Rigido e leggero, il sistema è costruito in alluminio e attraverso bracci e attuatori può posizionare con precisione gli strumenti nello spazio XYZ con precisione millimetrica. È composto da sensori, trapani, ugelli, iniettori di semi e altro ancora. Il supporto universale per attrezzi di FarmBot fornisce 12 connessioni elettriche e tre linee di liquido o di gas in grado di supportare qualsiasi strumento che si possa immaginare. Gli strumenti sono accoppiati magneticamente consentendo a FarmBot di selezionare automaticamente lo strumento giusto per il lavoro. FarmBot viene fornito con l’elettronica più comune del mondo fai-da-te: Raspberry Pi e Arduino. Queste piattaforme funzionano perfettamente con il software FarmBot e sono supportate da una comunità molto attiva sempre in cerca di nuove soluzioni.

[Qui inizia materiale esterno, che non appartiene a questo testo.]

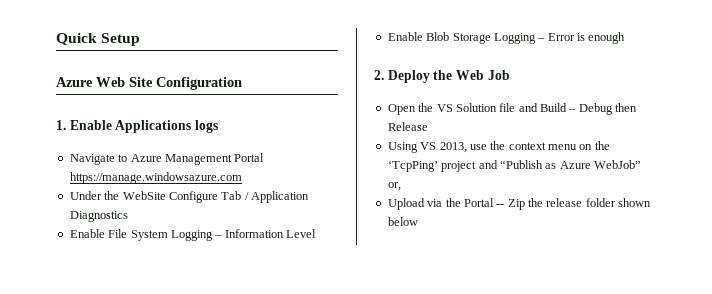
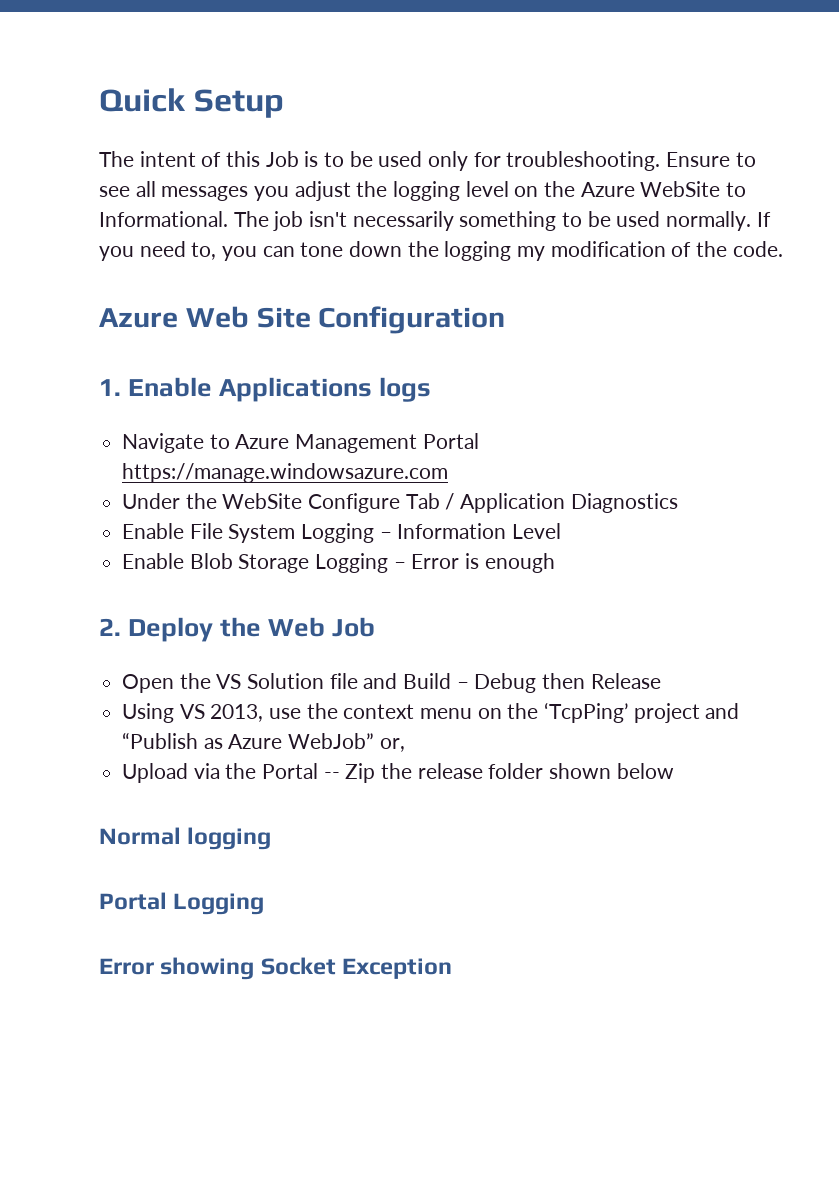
+ The intent of this Job is to be used only for troubleshooting. Ensure to see all messages you adjust the logging level on the Azure WebSite to Informational. The job isn't necessarily something to be used normally. If you need to, you can tone down the logging my modification of the code.
+ Normal logging
+ Portal Logging
+ Error showing Socket Exception

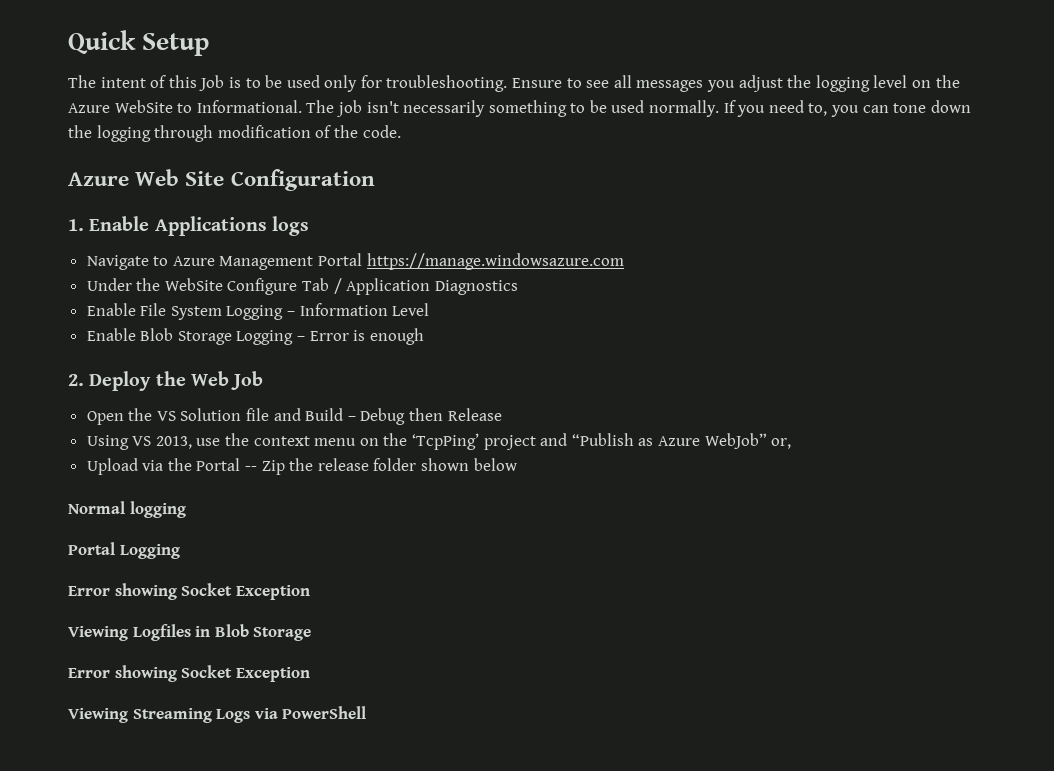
- If you need to, you can tone down the logging my modification of the code.
+ If you need to, you can tone down the logging through modification of the code.
+ Viewing Logfiles in Blob Storage
+ Error showing Socket Exception
+ Viewing Streaming Logs via PowerShell

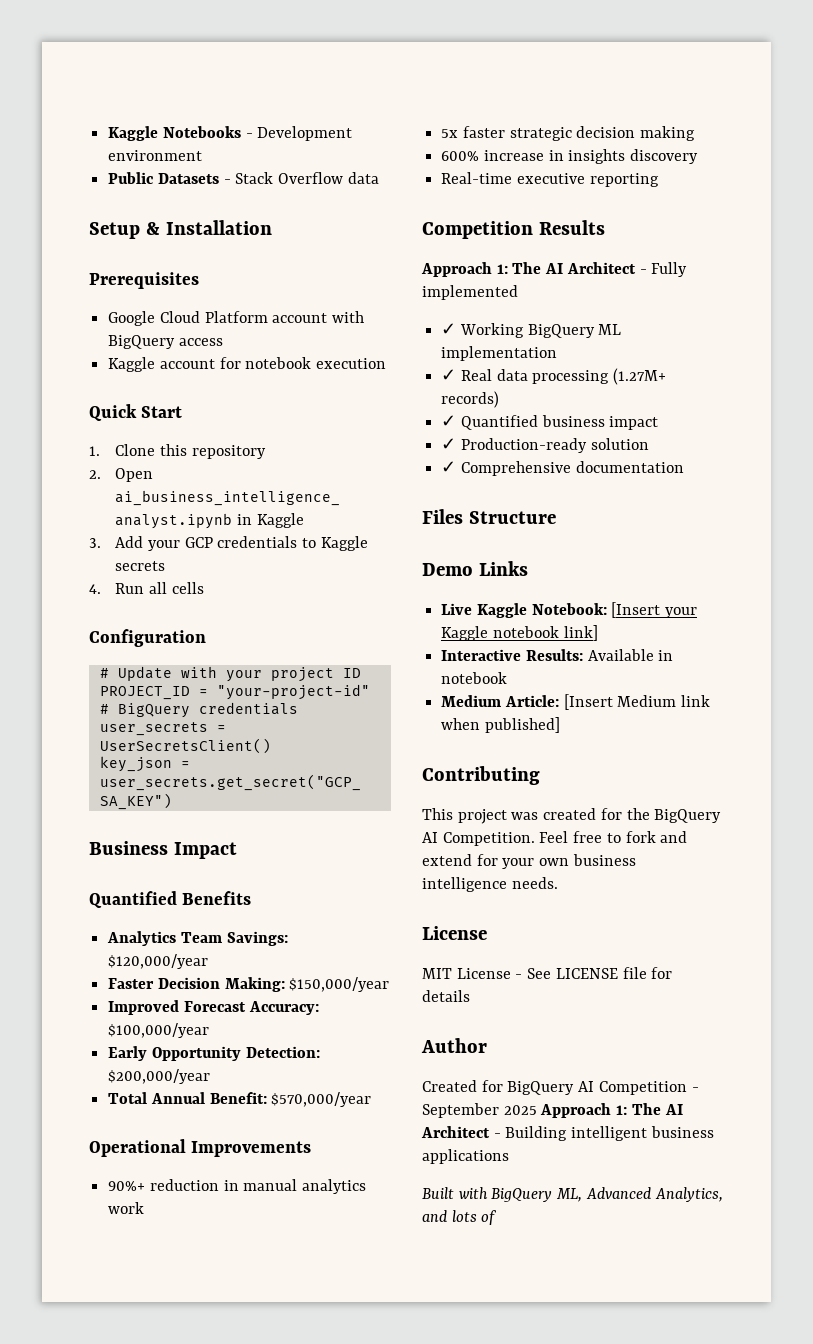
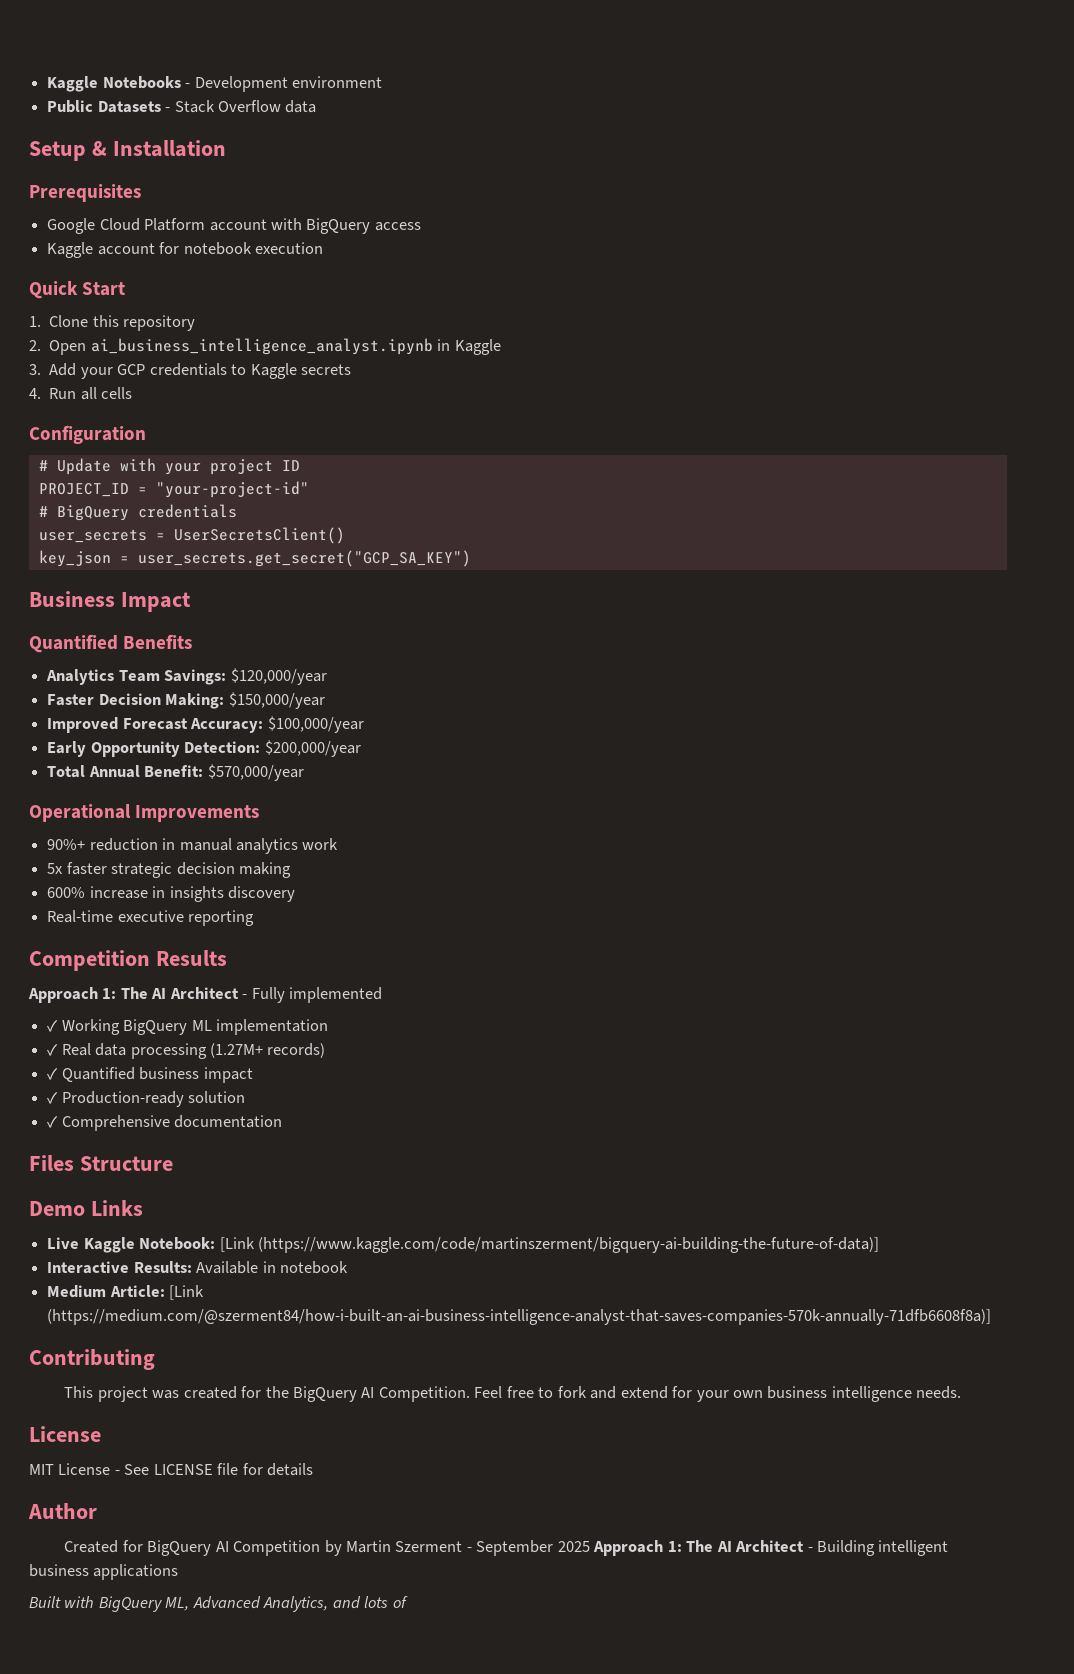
- Live Kaggle Notebook: [Insert your Kaggle notebook link]
+ Live Kaggle Notebook: [Link (https://www.kaggle.com/code/martinszerment/bigquery-ai-building-the-future-of-data)]
- Medium Article: [Insert Medium link when published]
+ Medium Article: [Link (https://medium.com/@szerment84/how-i-built-an-ai-business-intelligence-analyst-that-saves-companies-570k-annually-71dfb6608f8a)]
- Created for BigQuery AI Competition - September 2025 Approach 1: The AI Architect - Building intelligent business applications
+ Created for BigQuery AI Competition by Martin Szerment - September 2025 Approach 1: The AI Architect - Building intelligent business applications

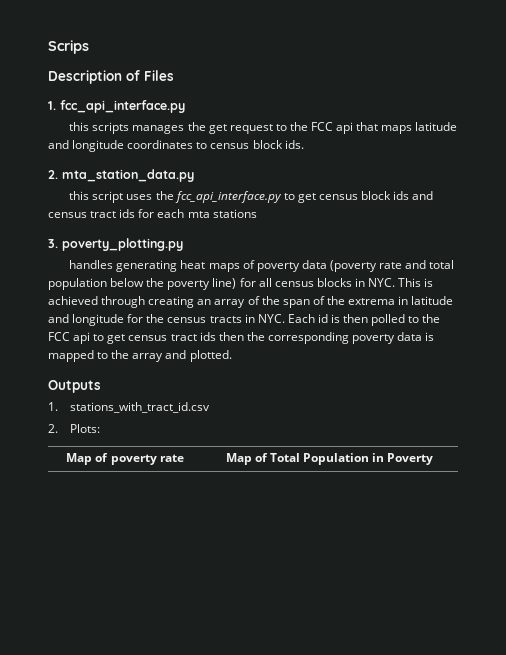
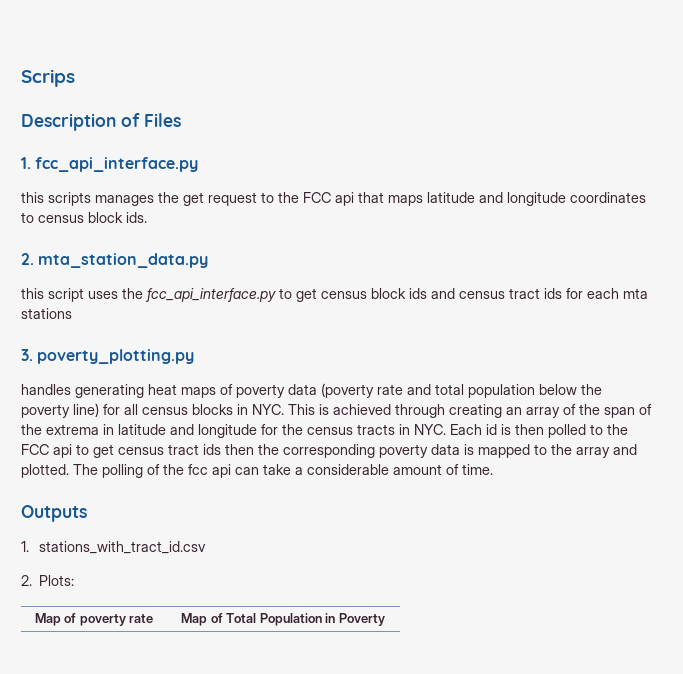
+ The polling of the fcc api can take a considerable amount of time.

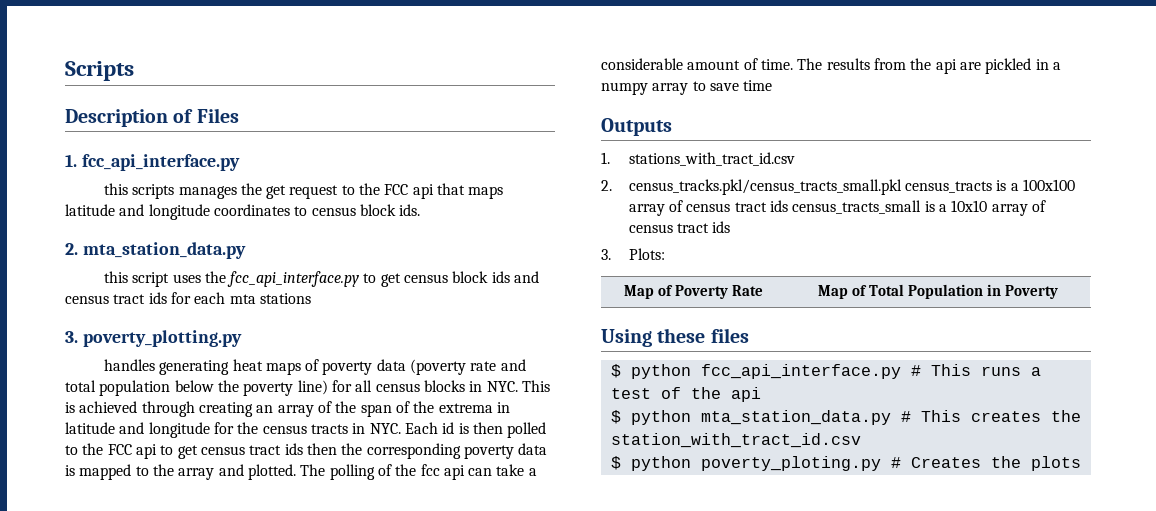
- Scrips
+ Scripts
- The polling of the fcc api can take a considerable amount of time.
+ The polling of the fcc api can take a considerable amount of time. The results from the api are pickled in a numpy array to save time
  Outputs
  1. stations_with_tract_id.csv
- 2. Plots:
+ 2. census_tracks.pkl/census_tracts_small.pkl census_tracts is a 100x100 array of census tract ids census_tracts_small is a 10x10 array of census tract ids
+ 3. Plots:
- Map of poverty rate | Map of Total Population in Poverty
+ Map of Poverty Rate | Map of Total Population in Poverty
+ Using these files
+ $ python fcc_api_interface.py # This runs a test of the api
+ $ python mta_station_data.py # This creates the station_with_tract_id.csv
+ $ python poverty_ploting.py # Creates the plots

Unendo un modello sostenibile di agricoltura a un’etica hacker DIY, FarmBot vuole essere la risposta punk all’agricoltura industriale. Anche se il sistema è pensato per funzionare su piccola scala, siamo molto lontani da ogni anacronismo neo-primitivista. Non è detto, inoltre, che sistemi simili non possano essere impiegati anche in modalità massiva, fornendo cibo a intere comunità.

Non esiste un’unica soluzione alle sfide del futuro: molte strade sono percorribili, ma è fondamentale considerare agricoltura e innovazione come due lati della stessa medaglia. Da questo punto di vista le energie rinnovabili sono il complemento perfetto dell’agricoltura automatica. Non serve, infatti, avere più tecnologia se l’energia impiegata è vecchia e sporca. Colture automatiche alimentate da impianti verdi potrebbero essere un’utopia finalmente realizzabile, con qualche ingegnere in più e molti schiavi in meno.